To Love This Poor Perishable World

To Love This Poor Perishable World July 23, 2015

20150531_155023 (2)We moved to Portland, Oregon a few months ago. New job. New home. A chance to put down roots. Hence my long absence from this space.

You might imagine that I was rather alarmed the other week, reading the New Yorker article on the inevitable Cascadia earthquake. I’ve experienced quakes before, living my preteen years in Southern California, but I was surprised to learn just how woefully unprepared the Pacific Northwest is for this major earthquake. And I have my own children now.

My wife and I wanted a home that felt permanent, but I can’t feel permanency anymore–not because we’re packing our bags, but because this beautiful city will in places crack and in places crumble. Each day as I walk from the bus stop to my office building downtown, I see rubble and ruin, glass shattering, brick cascading. I see the dead. I see a mortal city with a mortal wound.
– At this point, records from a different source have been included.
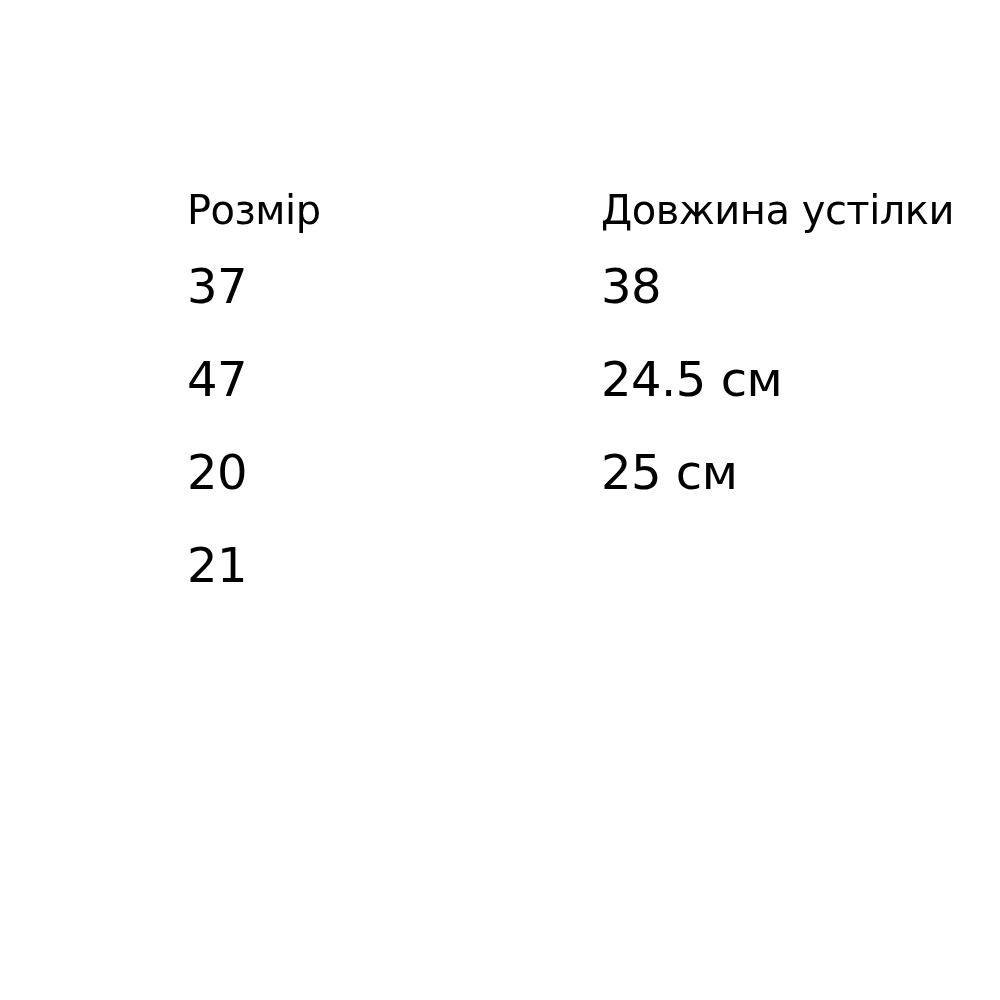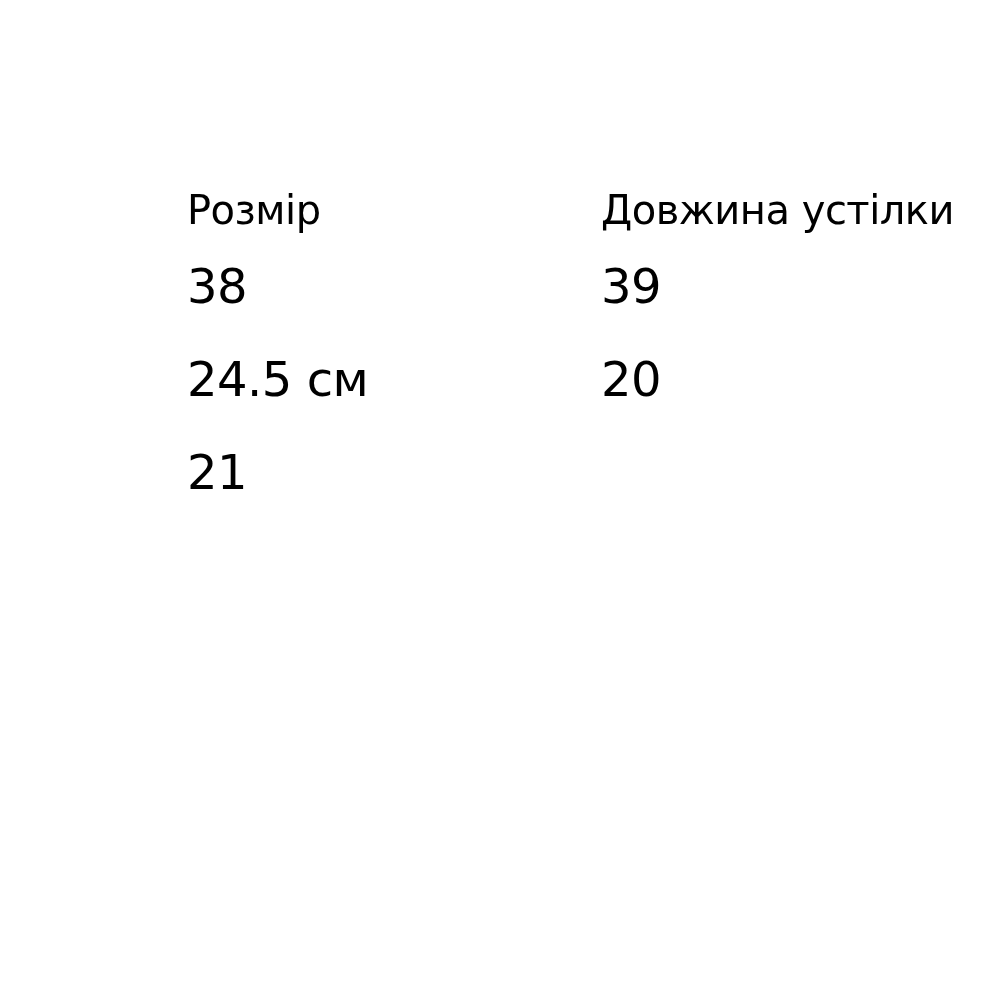"37" div.data-cell { html: none -> <div>37</div> }
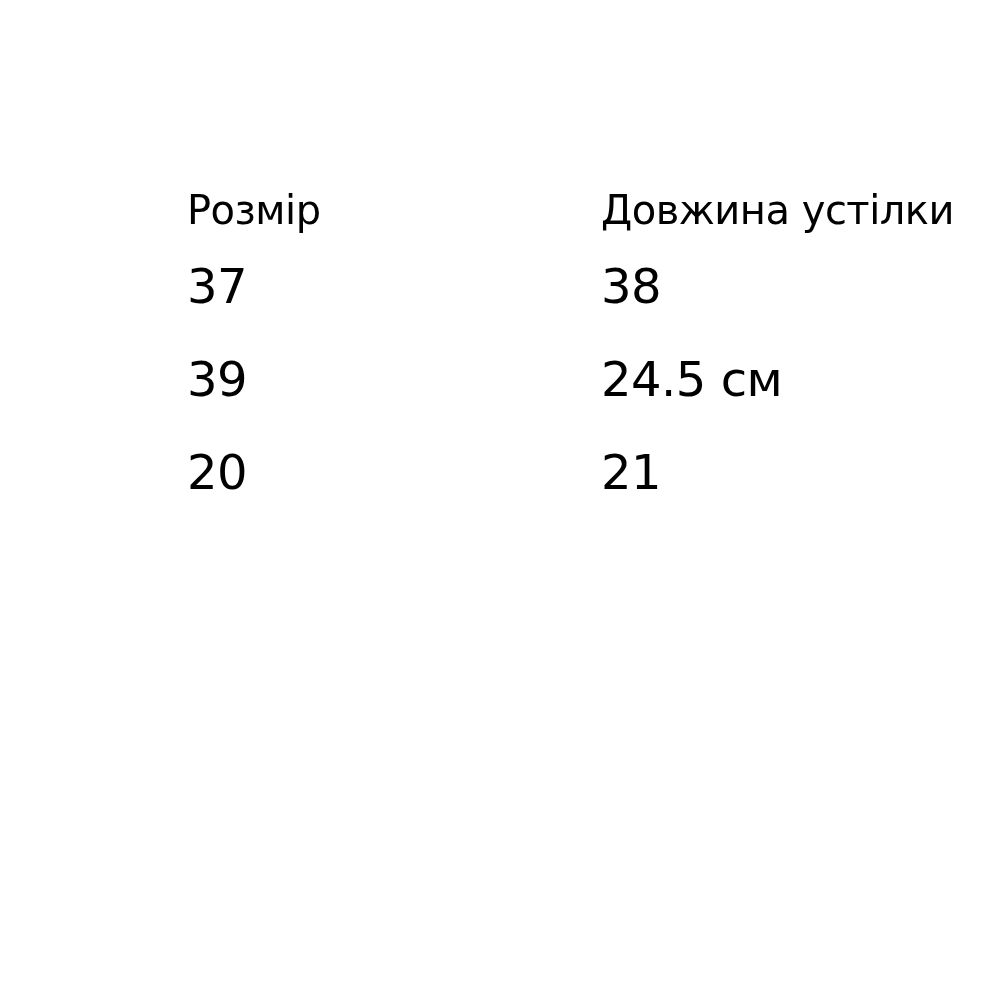"39" div.data-cell { text: 39 -> 47 }
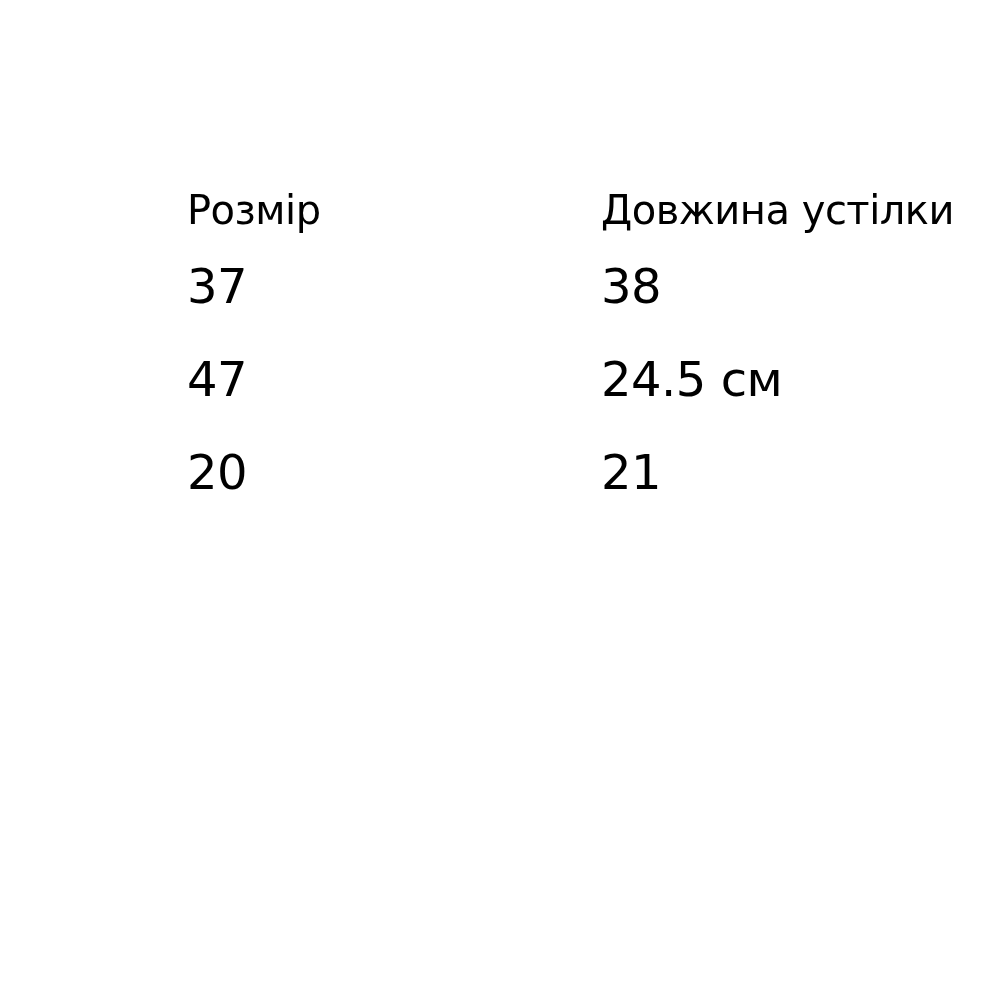"25 см" div.data-cell { html: none -> <div>25 см</div> }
But then I look again and I see that “all shall be well and all manner of thing shall be well.” Cars and buses, pedestrians and trains, moving about, alive and well. The life of this weird, wonderful city beats on. If only temporarily. Which is all any of us ever gets.

I recently had the pleasure of reading Marilynne Robinson’s glorious novel Gilead, and I’ve been thinking a lot lately about a wish the dying John Ames has for his very young son: “I want your dear perishable self to live long and to love this poor perishable world, which I somehow cannot imagine not missing bitterly.”

Love this poor perishable world.

That’s good advice. I will try to do this.

And put down roots.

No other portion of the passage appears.